Jay has begun to understand what Will meant when he said Jodie was going to be provocative. In the eight minutes, she’s made two veiled threats against their lives, and one not-so-veiled insult about Will’s height. When she fails to get much of a reaction, though, she gets out a manila folder full of papers and passes it to Will.

He flips through it, briefly, and then jerks his head up when she says, “Same old Will.”

“What does that mean?” Tyler asks, before Jay can stomp on his foot.

Jodie smiles at them, deceptively warm. “He makes a lovely addition to anyone’s tool kit,” she says. “I had him in mine, for a while.”

“If this is a sexual metaphor -” Tyler starts, and then Jay really does stomp on his foot.

“Where’s the rest,” says Will, voice flat. “You’re missing at least two pages of-”

She waves him to silence. “Don’t have those,” she says. “Sorry,” she adds belatedly, in a voice that means she’s actually kind of delighted. Will returns to the folder, but it only has half his attention; the rest is split between Jodie, the door, and Jodie again. At one point she catches Jay’s eye, curls her lips into a smile, and winks at him.
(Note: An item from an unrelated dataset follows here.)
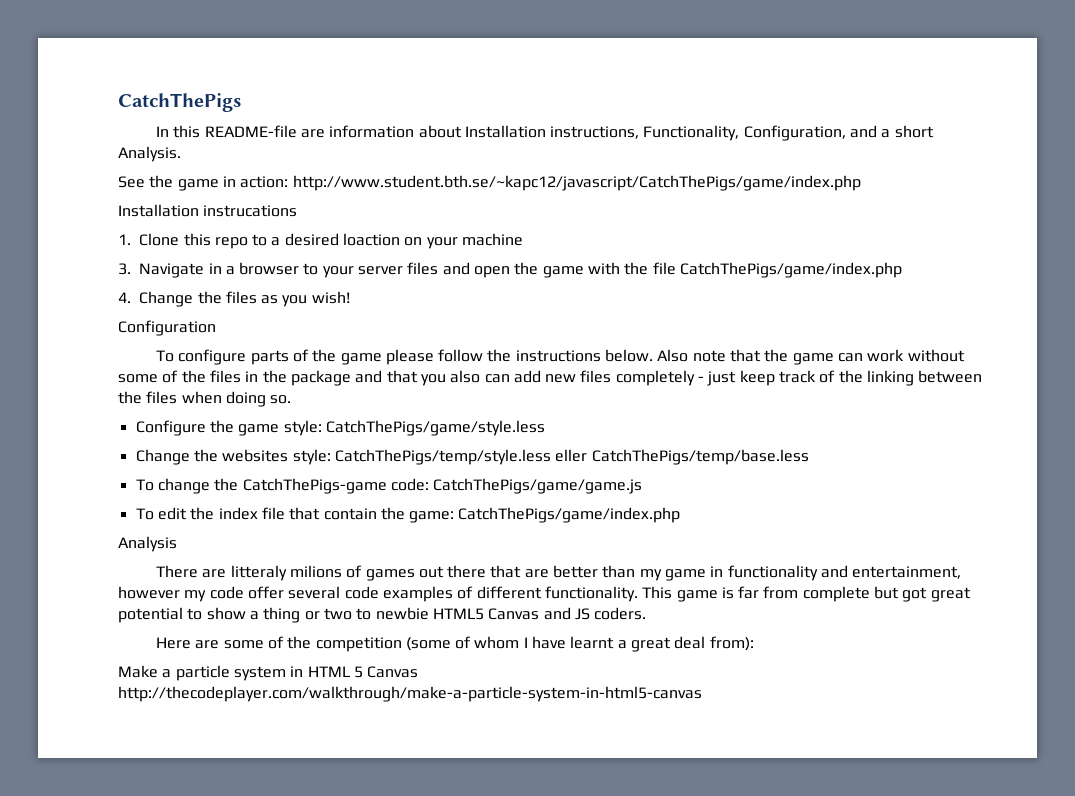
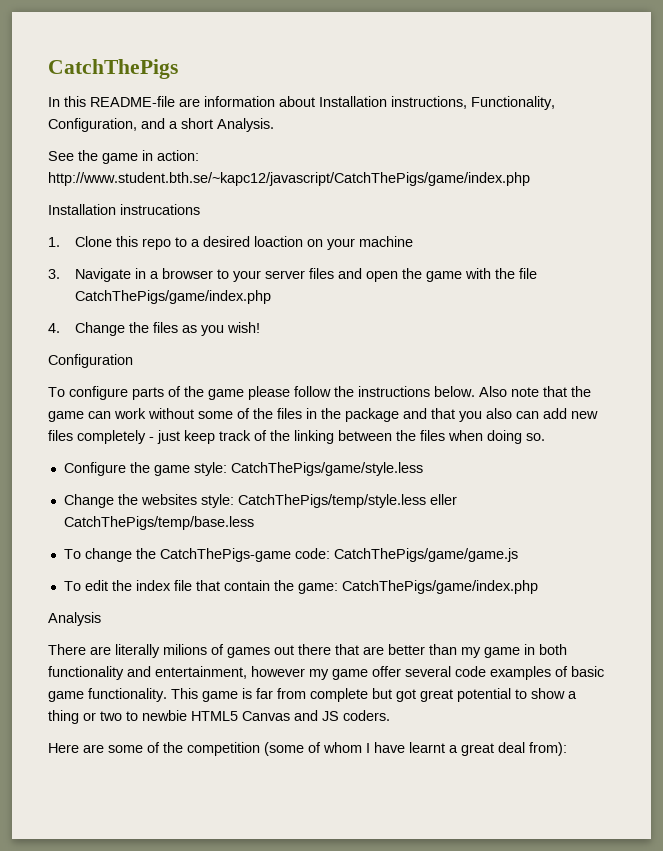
- There are litteraly milions of games out there that are better than my game in functionality and entertainment, however my code offer several code examples of different functionality.
+ There are literally milions of games out there that are better than my game in both functionality and entertainment, however my game offer several code examples of basic game functionality.
- Make a particle system in HTML 5 Canvas http://thecodeplayer.com/walkthrough/make-a-particle-system-in-html5-canvas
Jay watches Will speed read conspiratorial documents and then check their exit, and keep the same expression the whole time. Jay could squint, and see Will-Who-Was-Setting-Them-Up pouring over study notes for chemical formulas. Or maybe Will 2.0, blank-faced and empty, who it’s okay to use because he’s dangerous and a professional liar and only in it for himself anyway.
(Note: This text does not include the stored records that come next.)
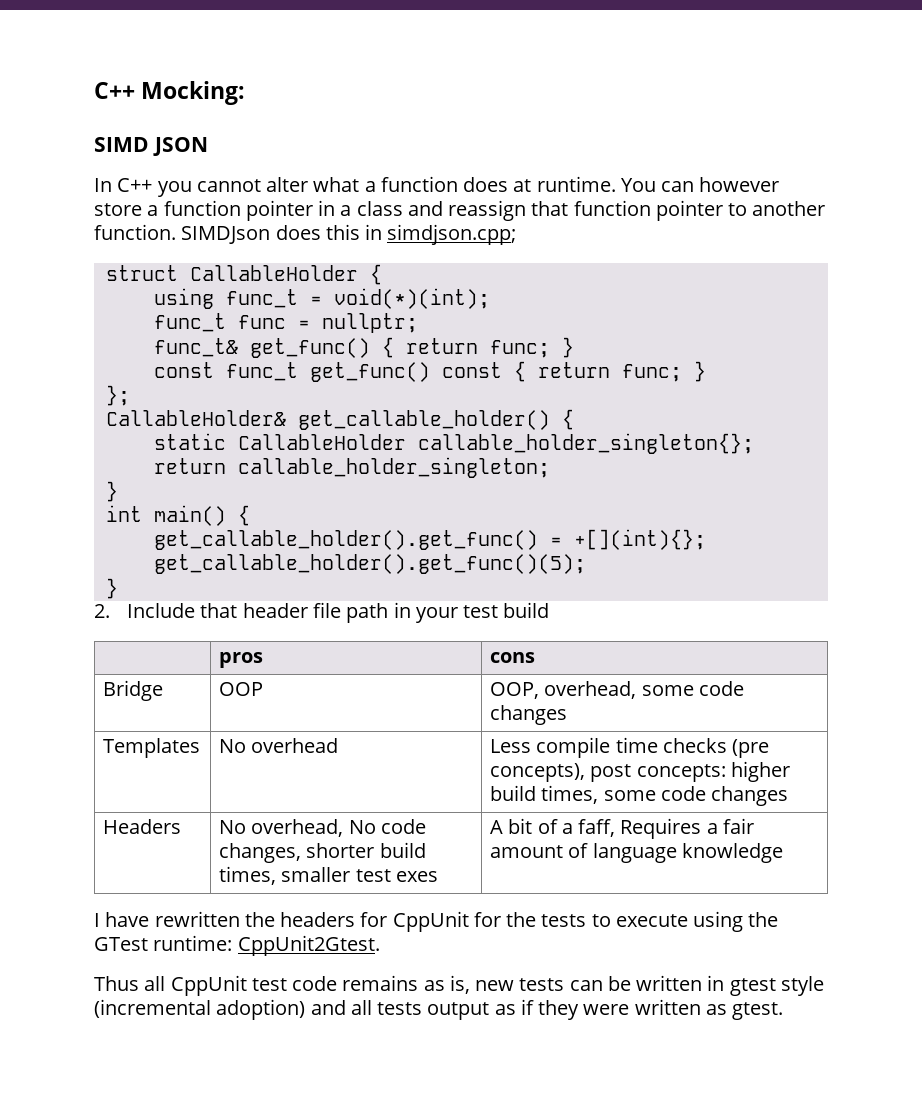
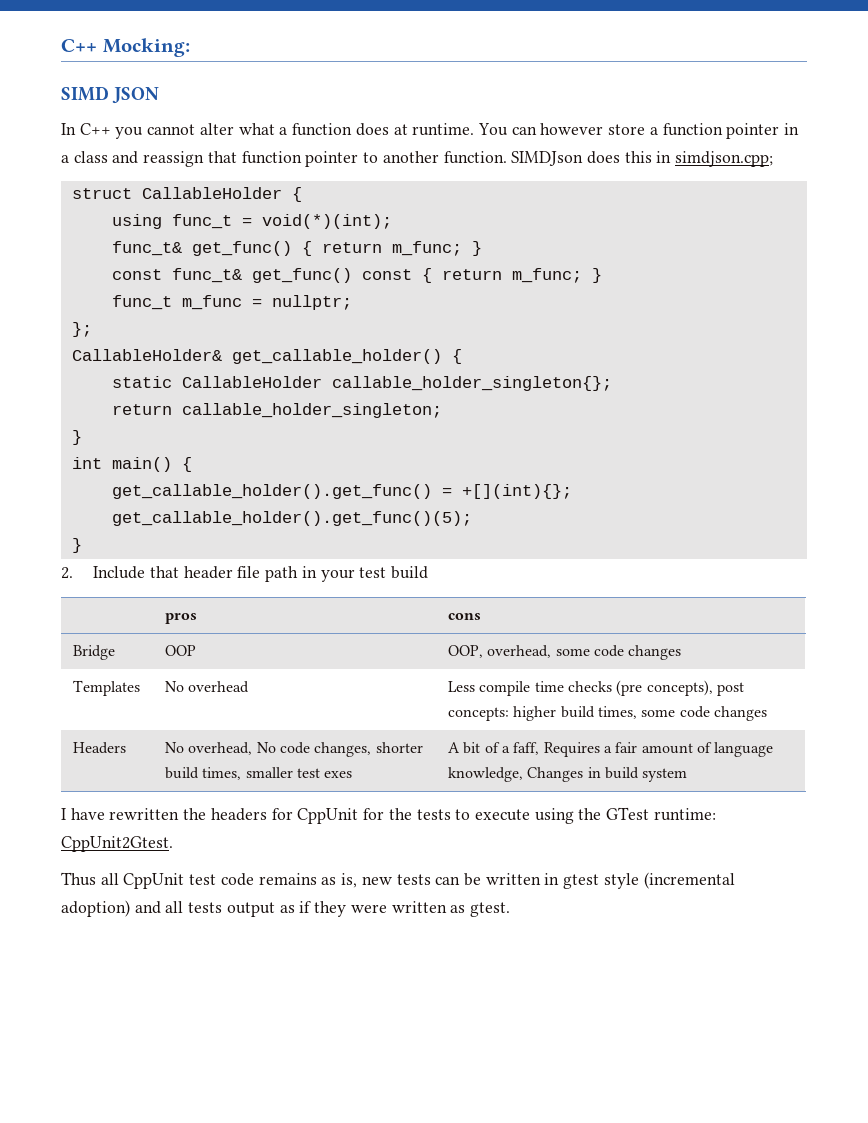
- func_t func = nullptr;
- func_t& get_func() { return func; }
+ func_t& get_func() { return m_func; }
- const func_t get_func() const { return func; }
+ const func_t& get_func() const { return m_func; }
+ func_t m_func = nullptr;
- Headers | No overhead, No code changes, shorter build times, smaller test exes | A bit of a faff, Requires a fair amount of language knowledge
+ Headers | No overhead, No code changes, shorter build times, smaller test exes | A bit of a faff, Requires a fair amount of language knowledge, Changes in build system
Jay could see these things, but he- doesn’t.

“This gets us somewhere,” says Will, looking at Jay and Tyler in turn.

Oh my God, thinks Jay. Will has _feelings._

And- okay. Jay knew that Will is not a robot. You’d only have to take one look at him while he explains how he’s going to bring down the people that killed Maia to know that. But that’s been useful too, hasn’t it, fury that can be carefully siphoned off in manageable portions for things like threatening ghosts, or digging deeper than he should. Things like getting involved in peeling back layer after layer of deadly conspiracy, instead of just shooting Jack Freed in the head and disappearing to someplace warm and far away.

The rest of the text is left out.